Each line of the data below between the one containing "(862, 537) none" and the one containing "(340, 957) none", both included, is to be repeated exactly. Please omit pictures.

> _Input records_:
-- Opening Marker --
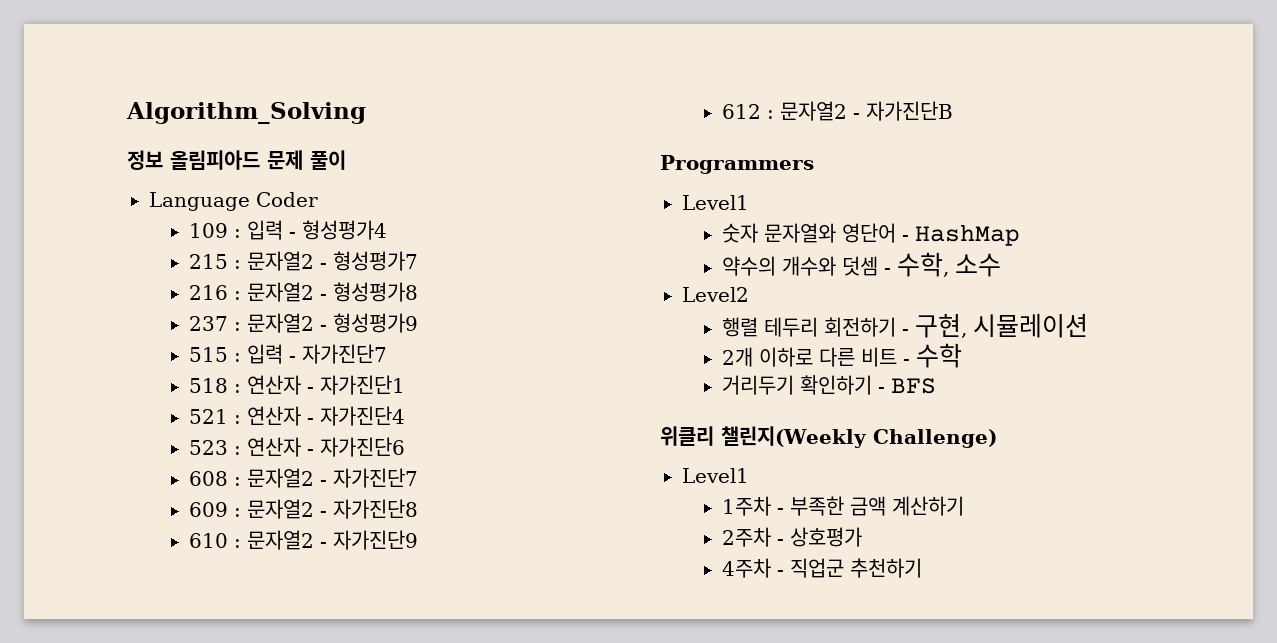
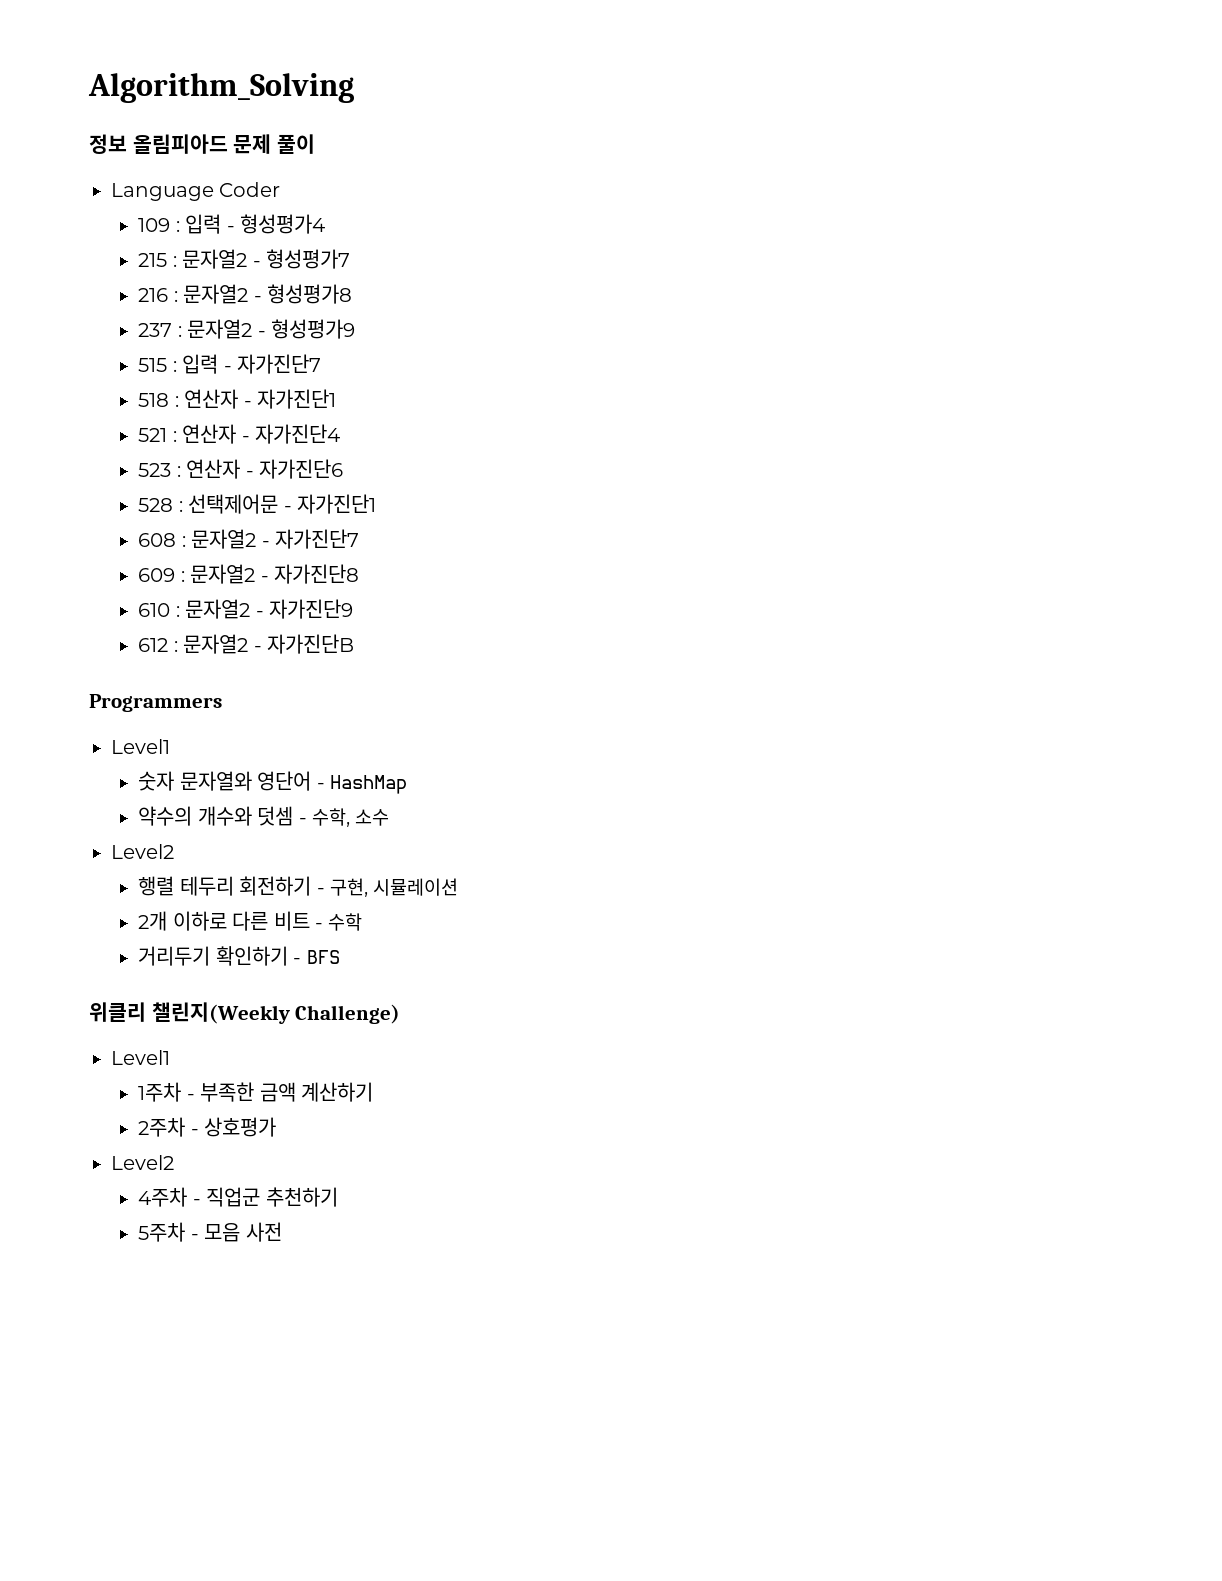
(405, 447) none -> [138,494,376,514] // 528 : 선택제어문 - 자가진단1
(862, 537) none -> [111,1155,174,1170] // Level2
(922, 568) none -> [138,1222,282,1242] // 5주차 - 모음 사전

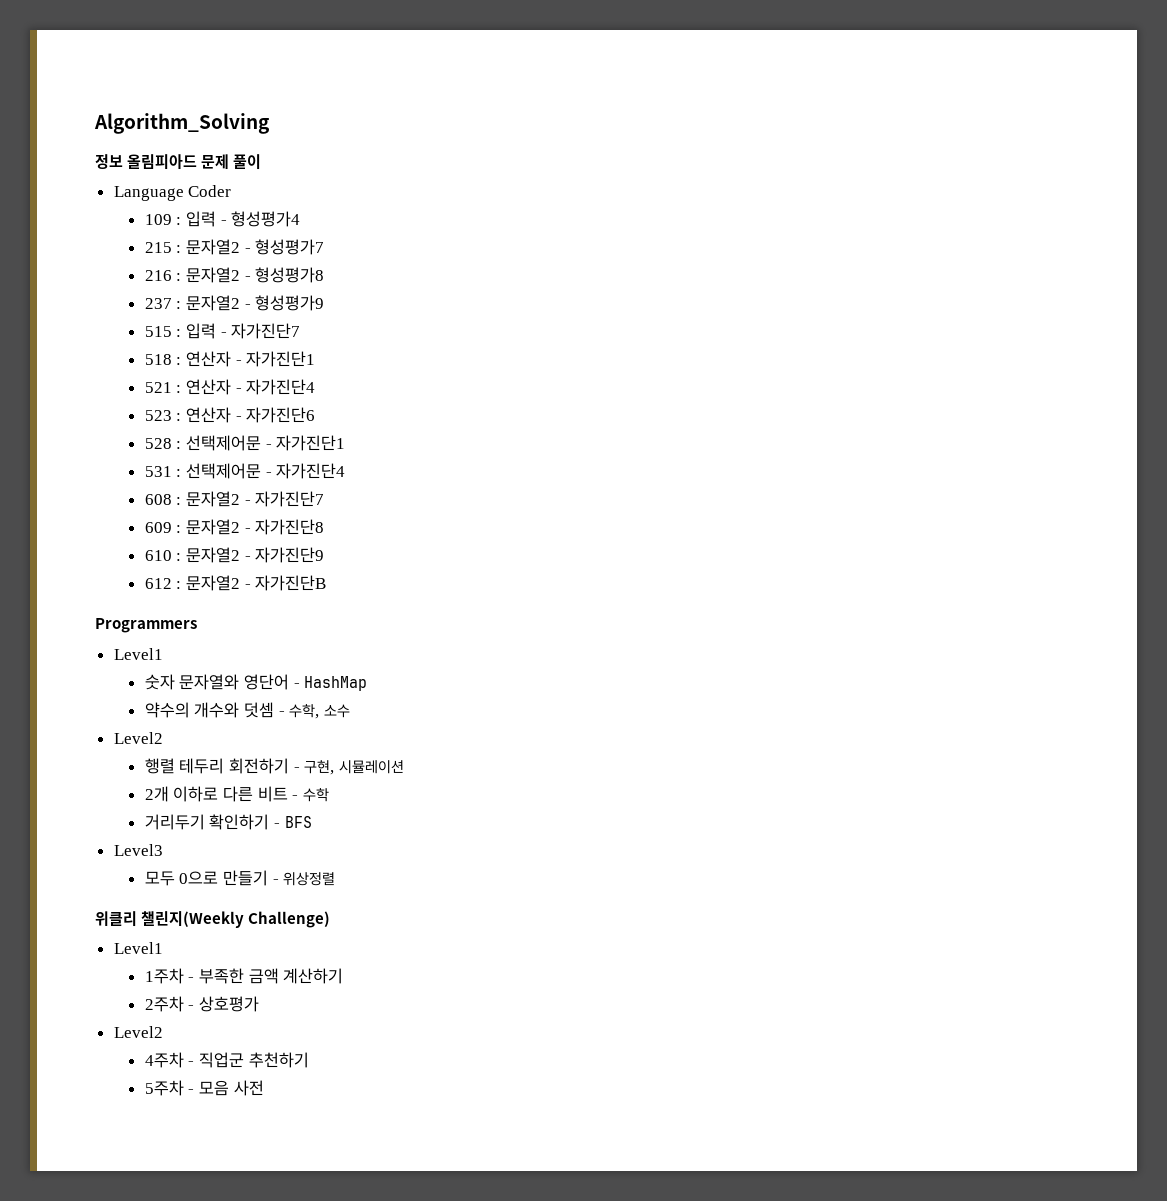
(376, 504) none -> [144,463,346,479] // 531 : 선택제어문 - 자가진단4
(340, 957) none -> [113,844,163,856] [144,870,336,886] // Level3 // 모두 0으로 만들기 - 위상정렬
-- Closing Marker --
-- Opening Marker --
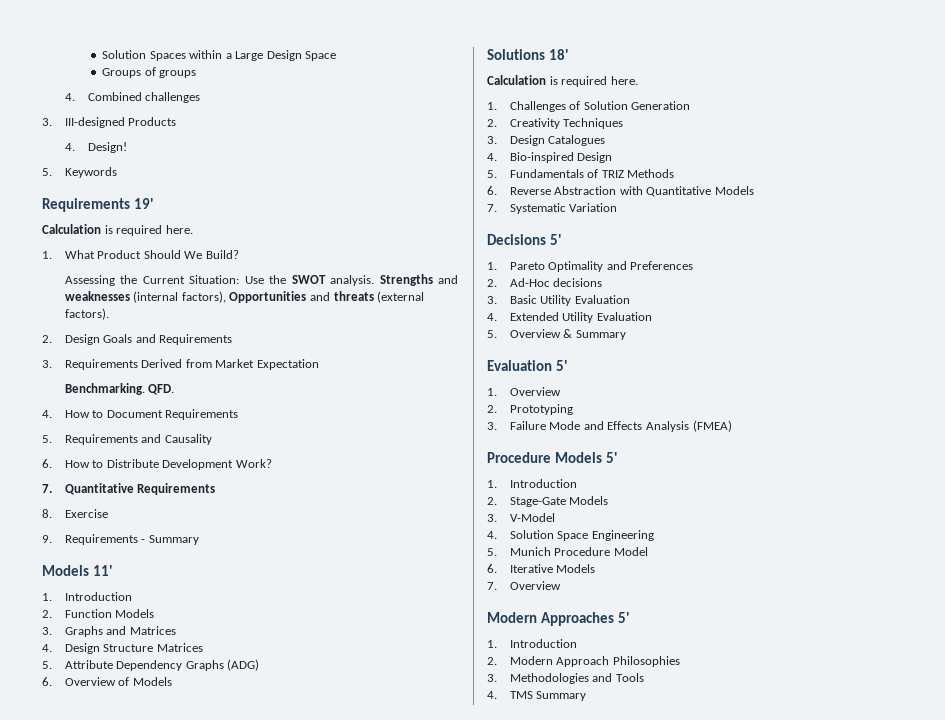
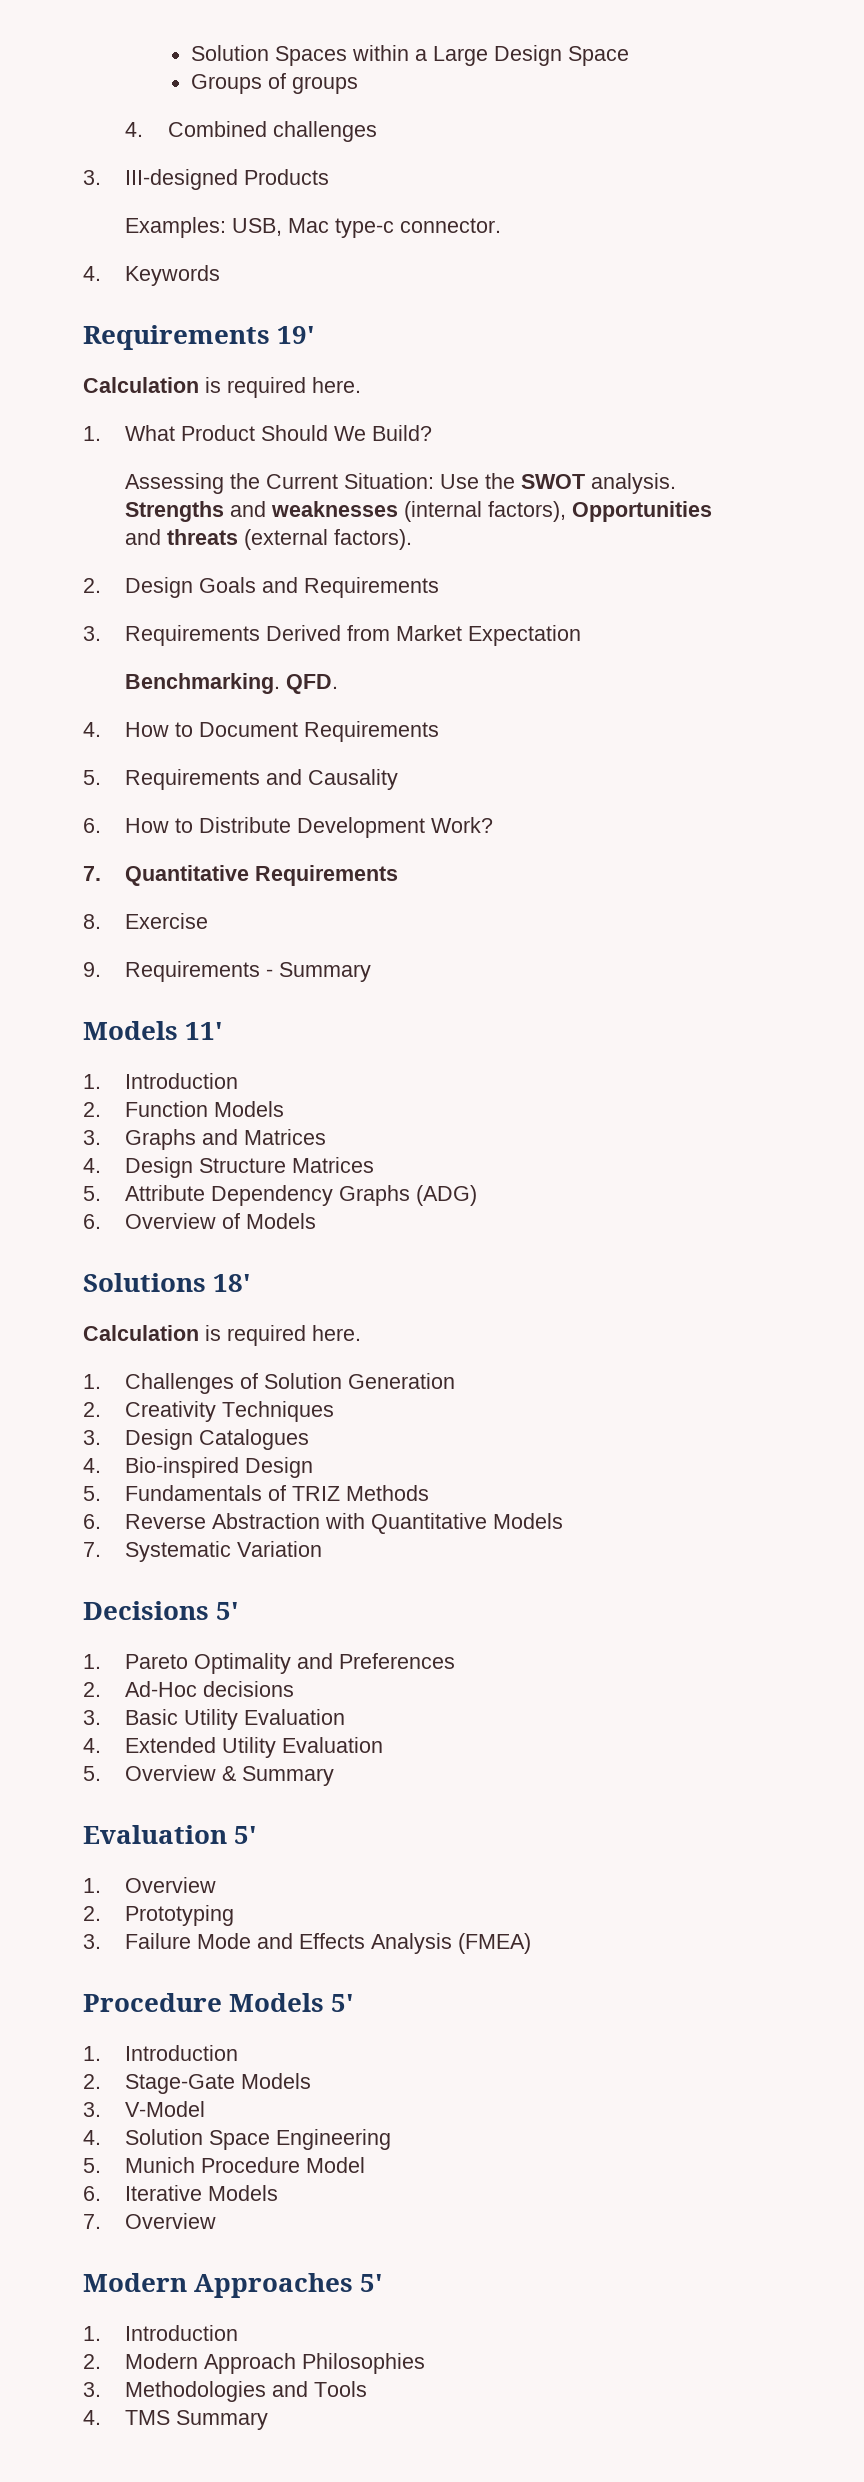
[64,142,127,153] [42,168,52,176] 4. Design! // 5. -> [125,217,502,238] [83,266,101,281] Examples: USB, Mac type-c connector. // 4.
-- Closing Marker --
> _Result of this exercise_:
(862, 537) none -> [111,1155,174,1170] // Level2
(922, 568) none -> [138,1222,282,1242] // 5주차 - 모음 사전

(376, 504) none -> [144,463,346,479] // 531 : 선택제어문 - 자가진단4
(340, 957) none -> [113,844,163,856] [144,870,336,886] // Level3 // 모두 0으로 만들기 - 위상정렬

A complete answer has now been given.